Кантонисты | страница 46



— Убирайся прочь от меня! — озлобленно крикнул арестант и оттолкнул ее от себя.

Монашенка не унималась, несмотря на упорное отрицание со стороны Васильева. Судьба Васильева была решена. Его жестоко избили и сослали в арестантские роты за долгое пребывание в бегах, за фальшивый паспорт и за упорное запирательство. Сына его, как рожденного от кантониста, отдали в кантонисты, а жена, видя, как глумились над ним и, лишившись не только мужа, но и сына, сошла с ума и покончила с собою.

А судьба Бахмана…

Своего отца он не помнил. Больная мать попрошайничала и кормила мальчика, но они кое-как жили. Бахману было 11 лет, когда его схватили и потащили в кагальную избу. Там уже находилось больше десятка мальчиков, попарно скованных по ногам. Его тоже сковали с одним мальчиком и так он жил в той избе две недели. Потом повели в «прием», признали годным и вместе с другими отправили в губернский город. Мать потащилась за ним пешком. В дороге конвойные издевались над ней. Бывало, посадят ее на задок подводы, рядом с сыном, поедут пошибче, и как только колесо попадет в яму, они столкнут женщину, а сами ударят по лошадям. Упадет бедная в грязь, а конвойные хохочут, любуются, как она потом бежит за ними вдогонку не переводя духа. Мучители приостановят лошадей, посадят ее, проедут 2–3 вёрсты, опять столкнут и снова потешаются. Бахман не смел заступиться за мать. Все издевки она выносила ради сына. Сидя возле него она украдкой поцелует, поплачет над ним. Конвойным, наконец, надоело возиться с жидовкой, они ее отвели в полицию, а оттуда отправили под конвоем обратно в ее местечко как беспаспортную.

Спустя месяцев пять Бахман прибыл в Нижний Новгород, где вынужден был принять православие.

Истязания, хроническое недоедание и многое другое побуждали кантонистов совершать побеги. Беглецов народ не выдавал, укрывал и кормил, зная каким мучениям они подвергаются в школах-казармах. Иногда бегство спасало, и беглецы как бы в воду канули, но многих, спустя год, два и больше, приводили обратно с бритыми головами. Беглецов наказывали перед всем батальоном с невероятной жестокостью, дабы другим неповадно было бежать.

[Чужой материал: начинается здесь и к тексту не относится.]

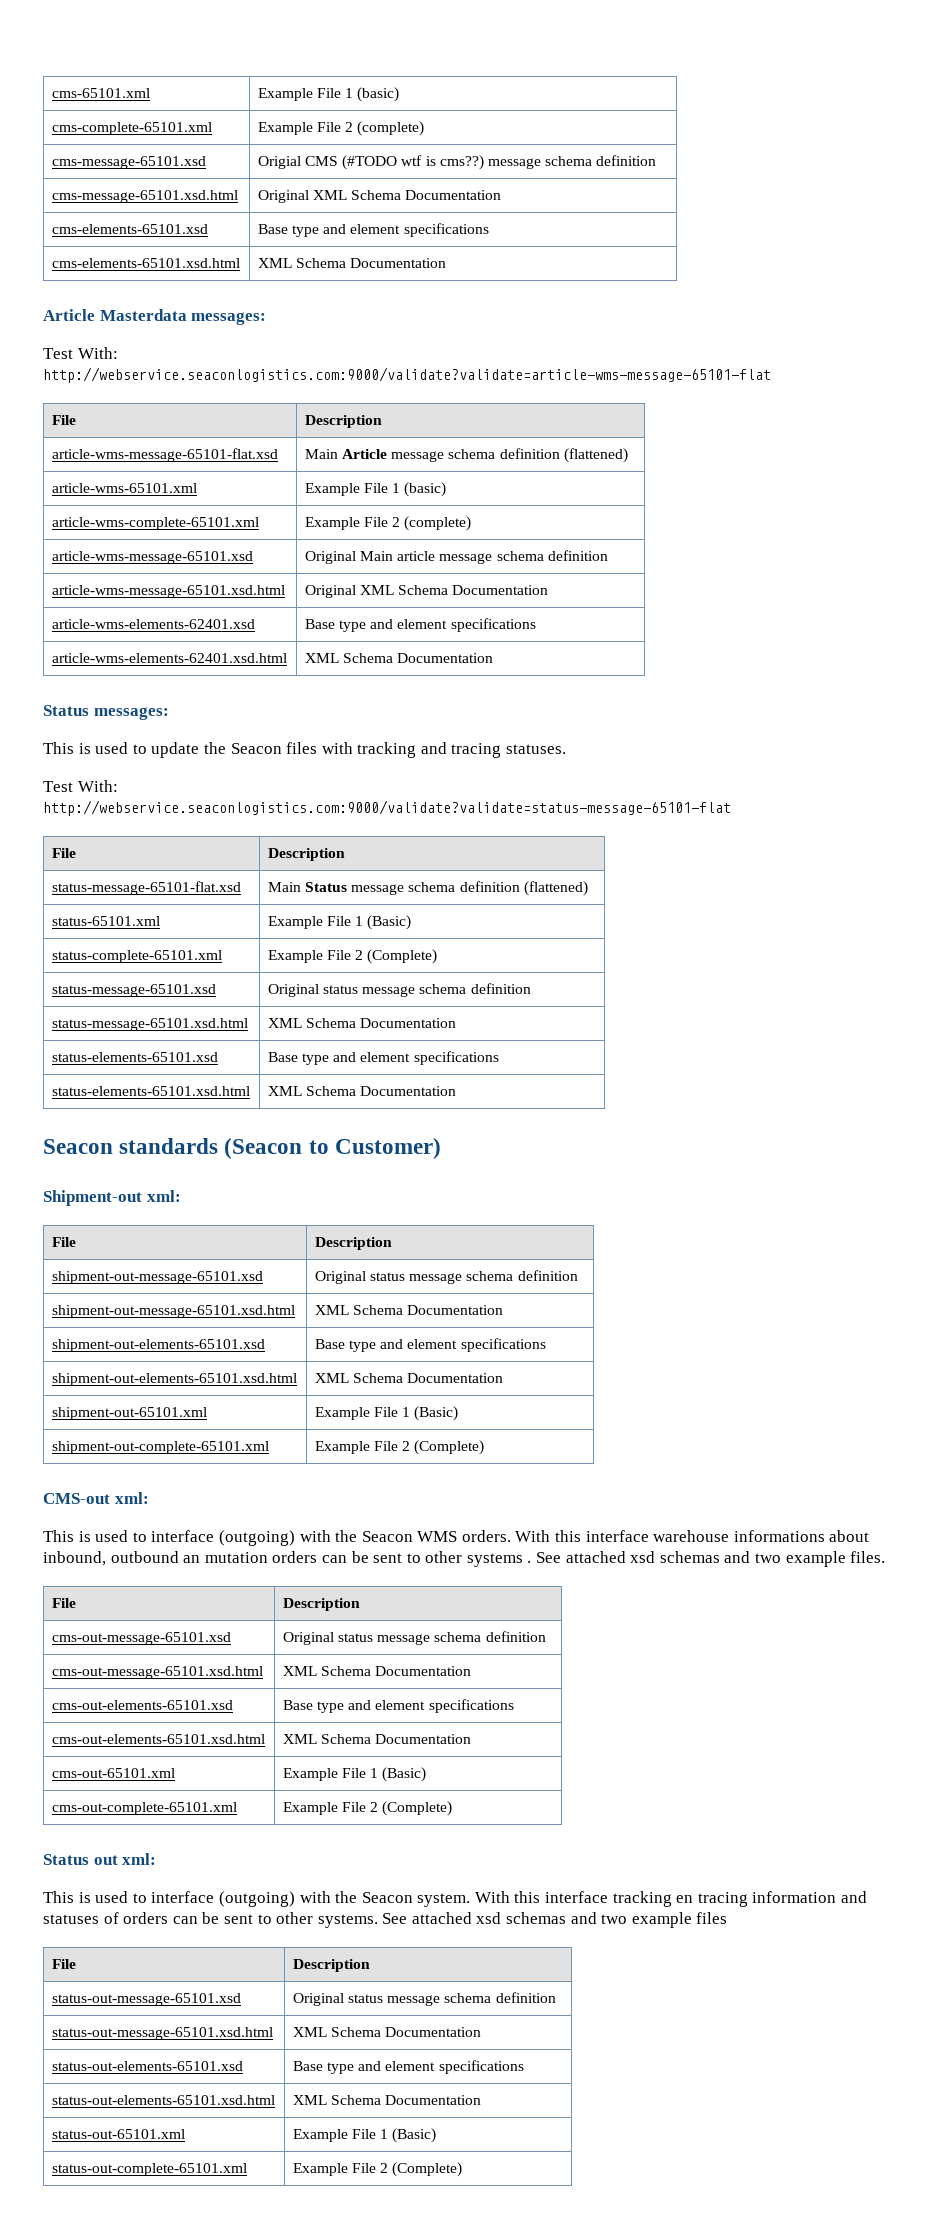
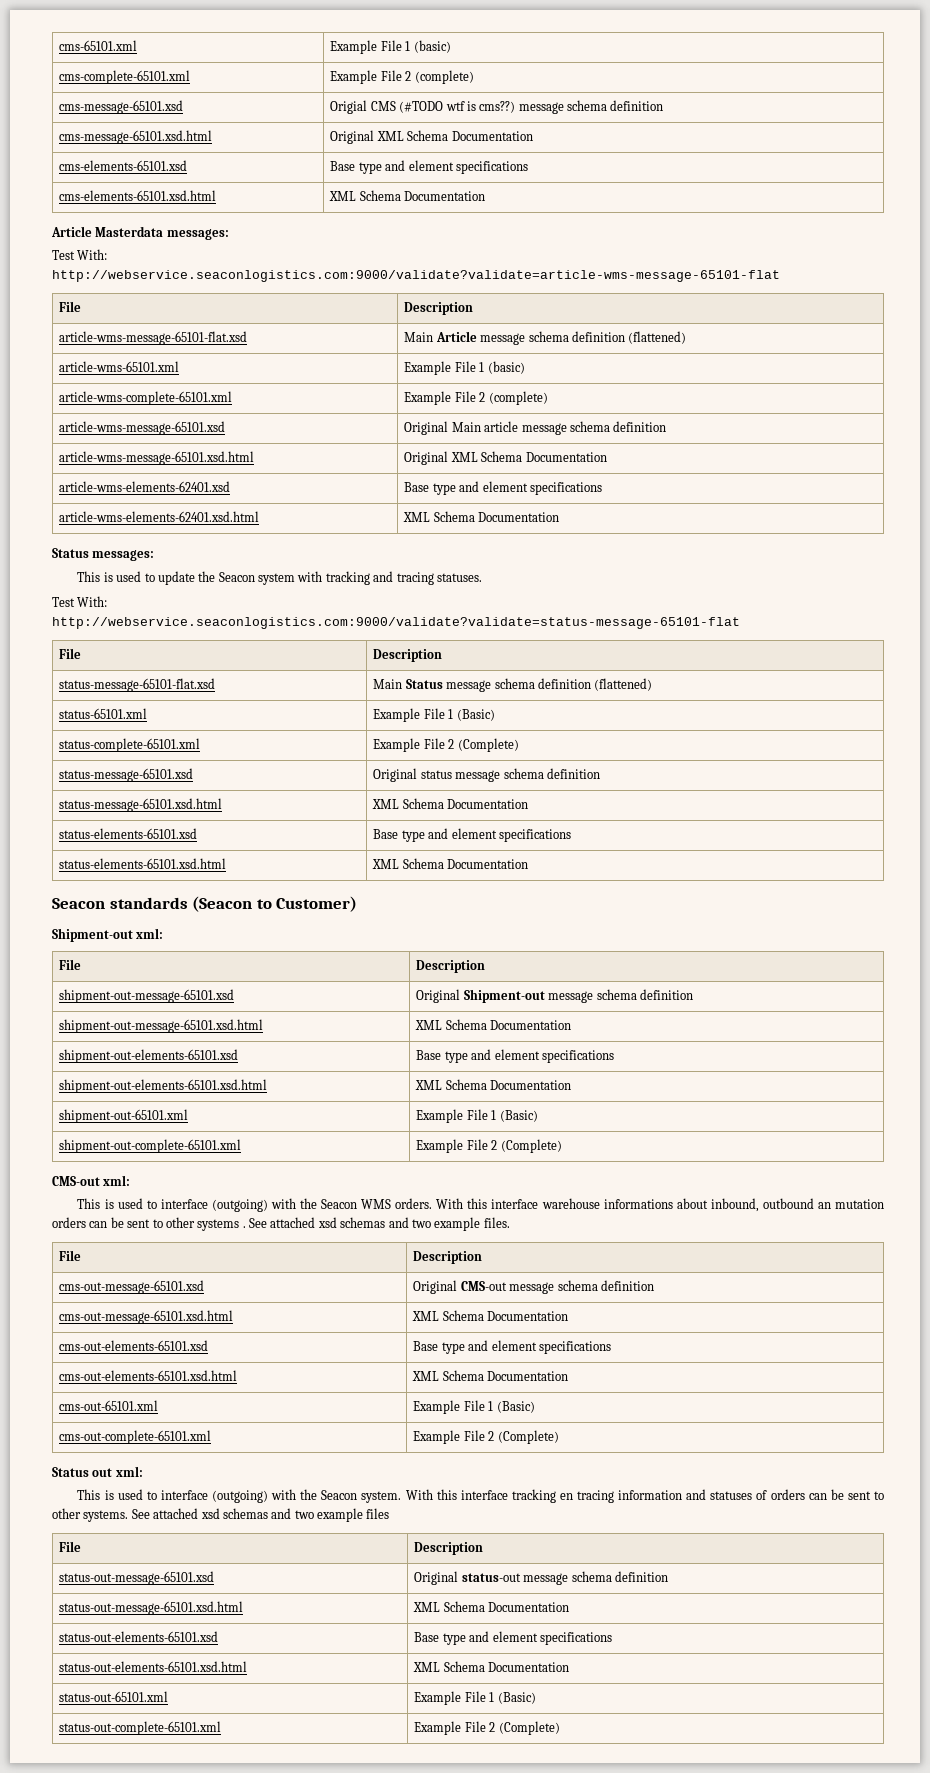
[286,742,318,754] files -> [258,573,296,585] system
[370,1272,406,1281] status -> [463,989,545,1003] Shipment-out
[338,1633,374,1642] status -> [460,1281,507,1291] CMS-out
[348,1994,384,2003] status -> [461,1573,521,1582] status-out

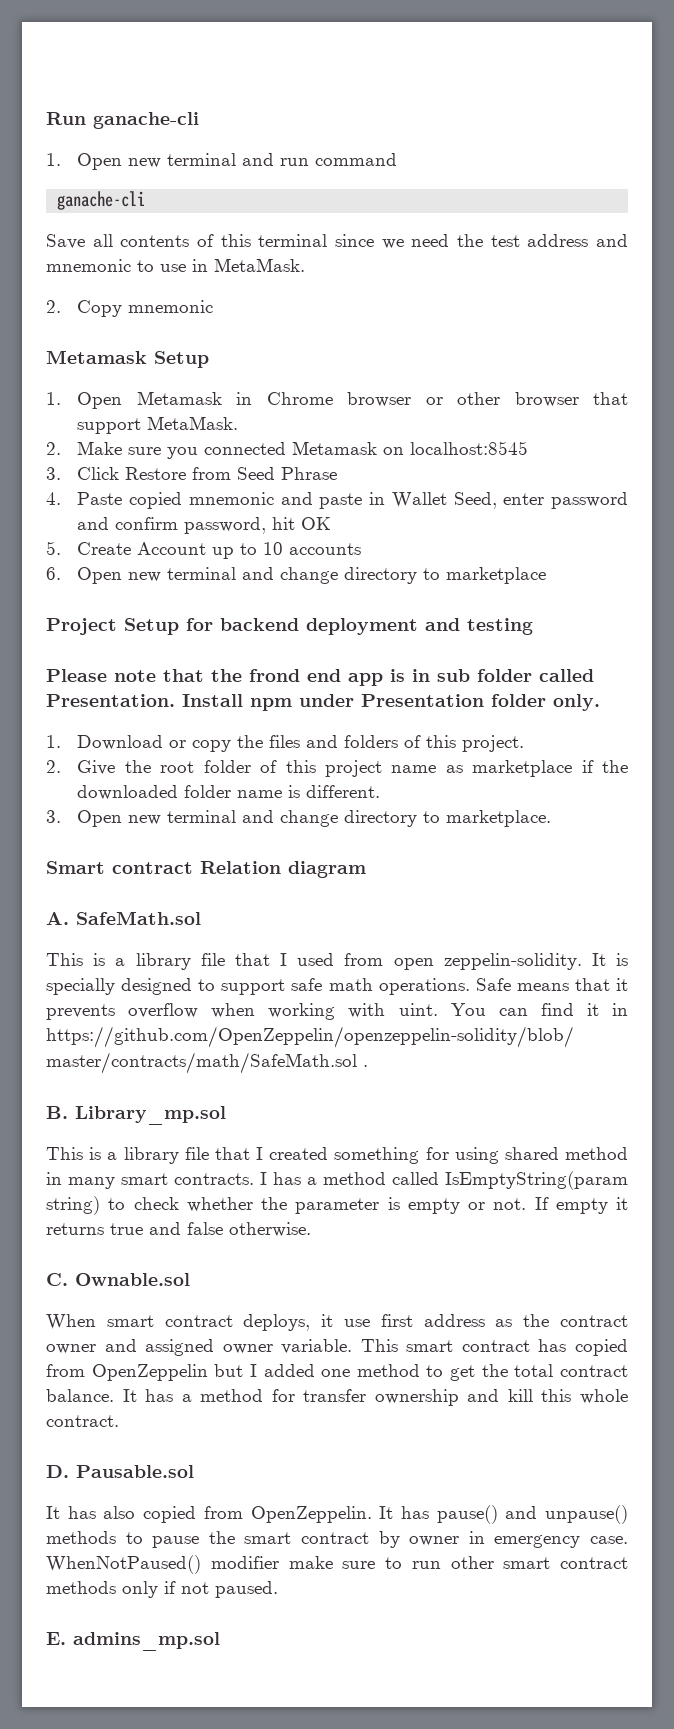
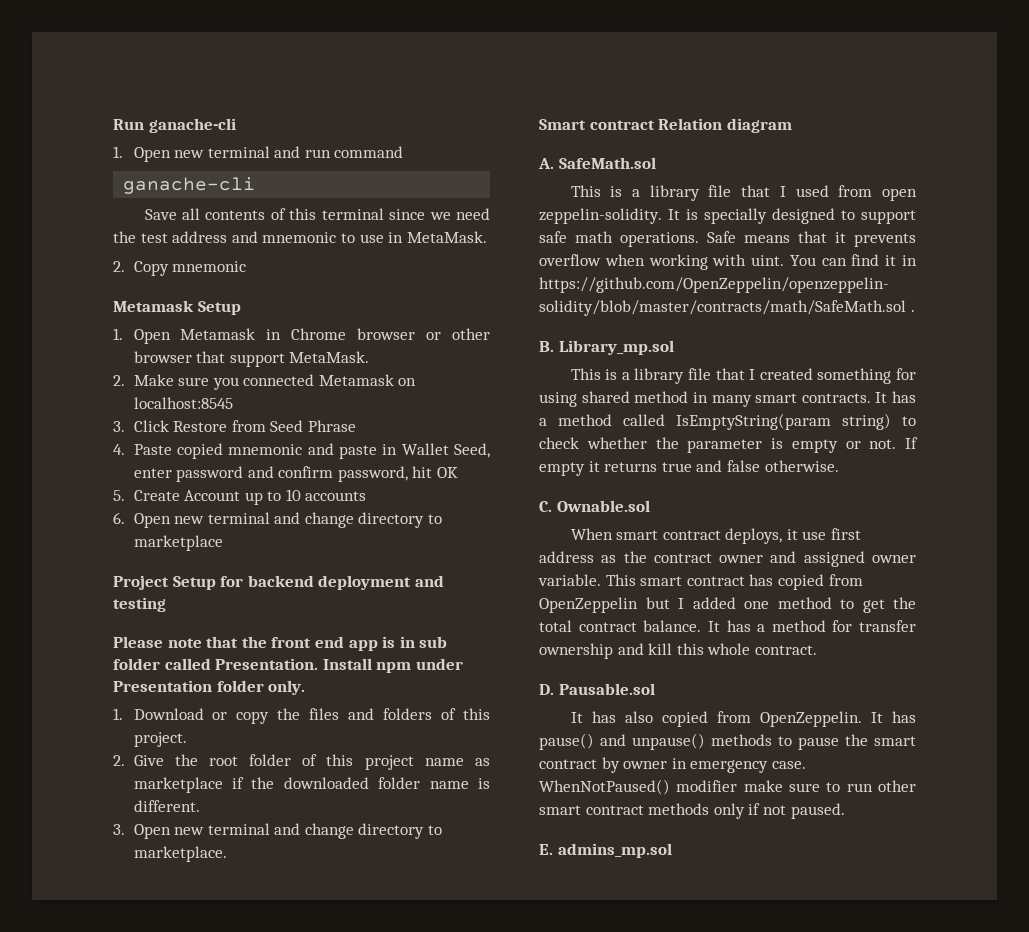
[249,669,300,682] frond -> [271,637,312,648] front
[260,1172,267,1185] I -> [875,392,888,403] It

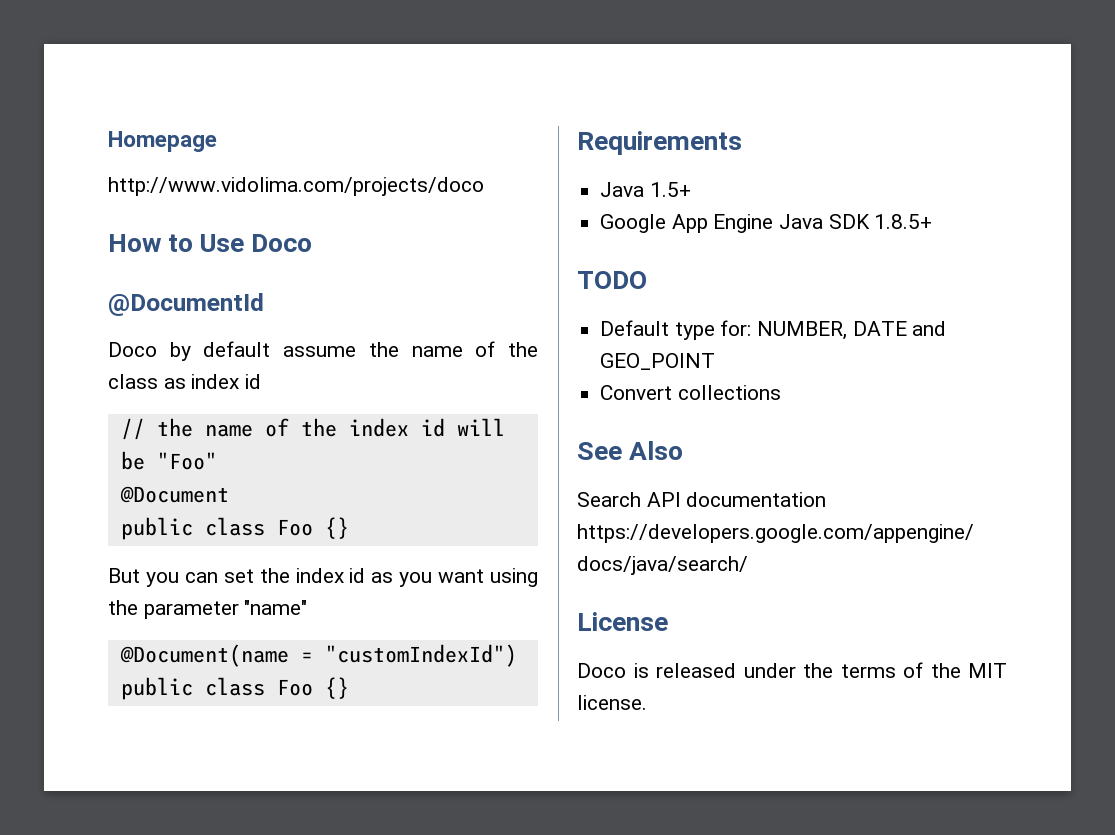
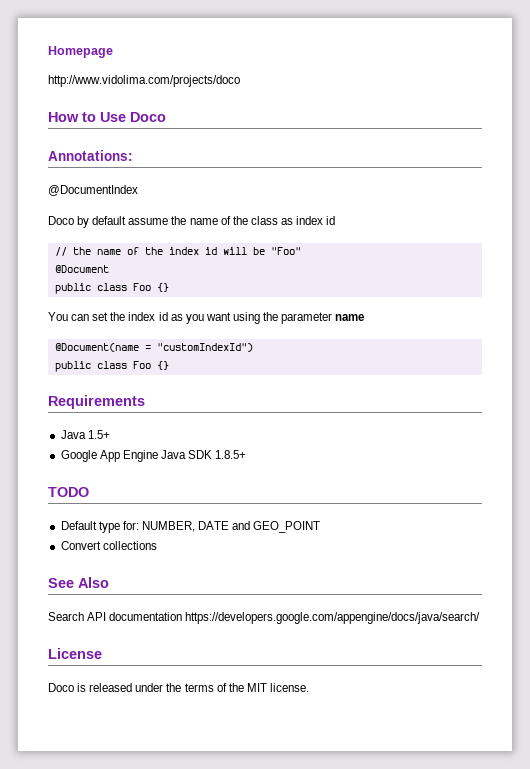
[108,293,264,316] @DocumentId -> [48,150,133,161] [48,185,138,196] Annotations: // @DocumentIndex
[108,568,179,587] But you -> [48,312,68,321] You
[244,600,308,615] "name" -> [335,314,365,321] name

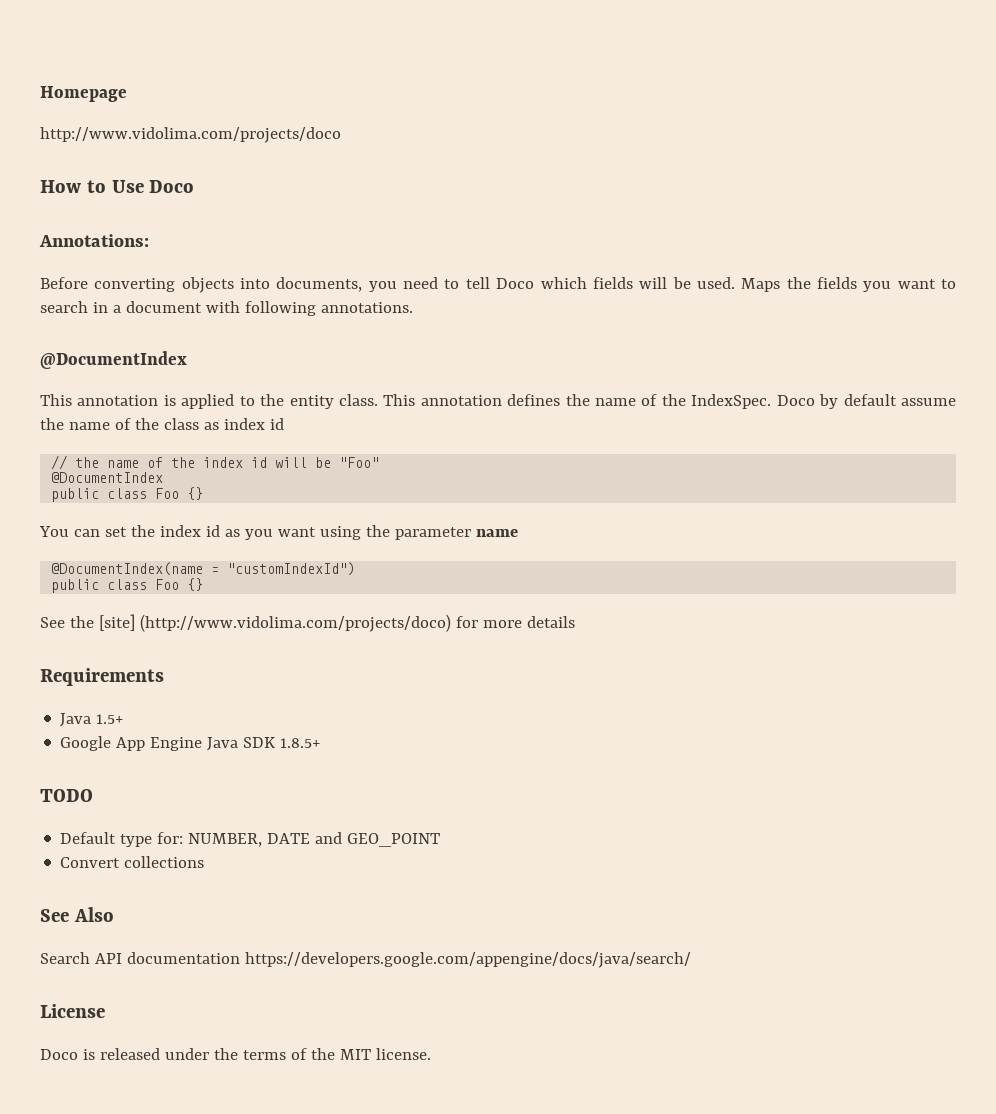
[48,185,138,196] @DocumentIndex // -> [40,277,957,293] [40,301,413,316] [40,351,187,369] [40,394,772,409] Before converting objects into documents, you need to tell Doco which fields will be used. Maps the fields you want to search in a document with following annotations. // @DocumentIndex // This annotation is applied to the entity class. This annotation defines the name of the IndexSpec.
[54,265,109,273] @Document -> [51,472,164,483] @DocumentIndex
[54,343,139,352] @Document(name -> [51,562,204,576] @DocumentIndex(name
(169, 365) none -> [40,614,575,632] // See the [site] (http://www.vidolima.com/projects/doco) for more details

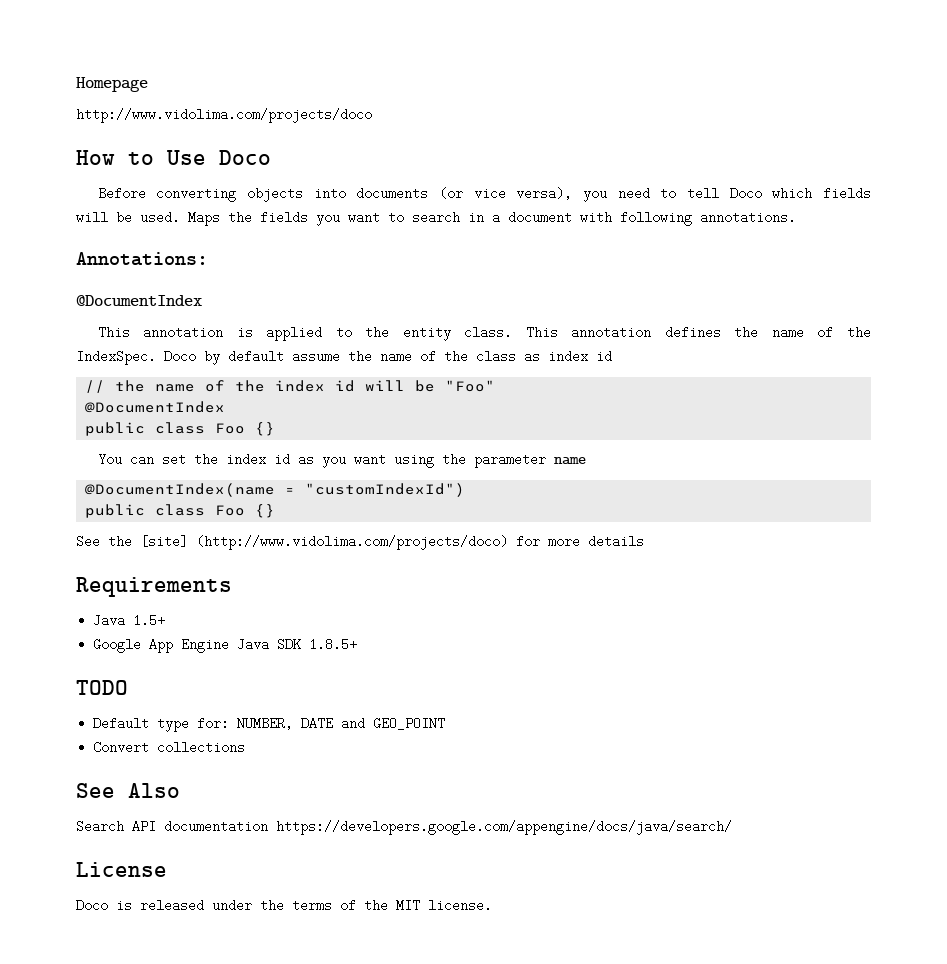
[39,234,149,247] // Annotations: -> (271, 157) none
[276,277,363,292] documents, -> [356,187,573,200] documents (or vice versa),
(413, 307) none -> [76,252,208,266] // Annotations:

Беглеца раздевали донага. Для батальонного командира выносили стул, чтобы его благородие не утомился от долгого стояния. В подобных случаях барабанщикам было приказано «бить корешками»; они обматывали руку тонкими концами розог, а били другим концом, чтобы было больнее. Для беглецов назначали по много сотен ударов, и редко кто выживал после экзекуции.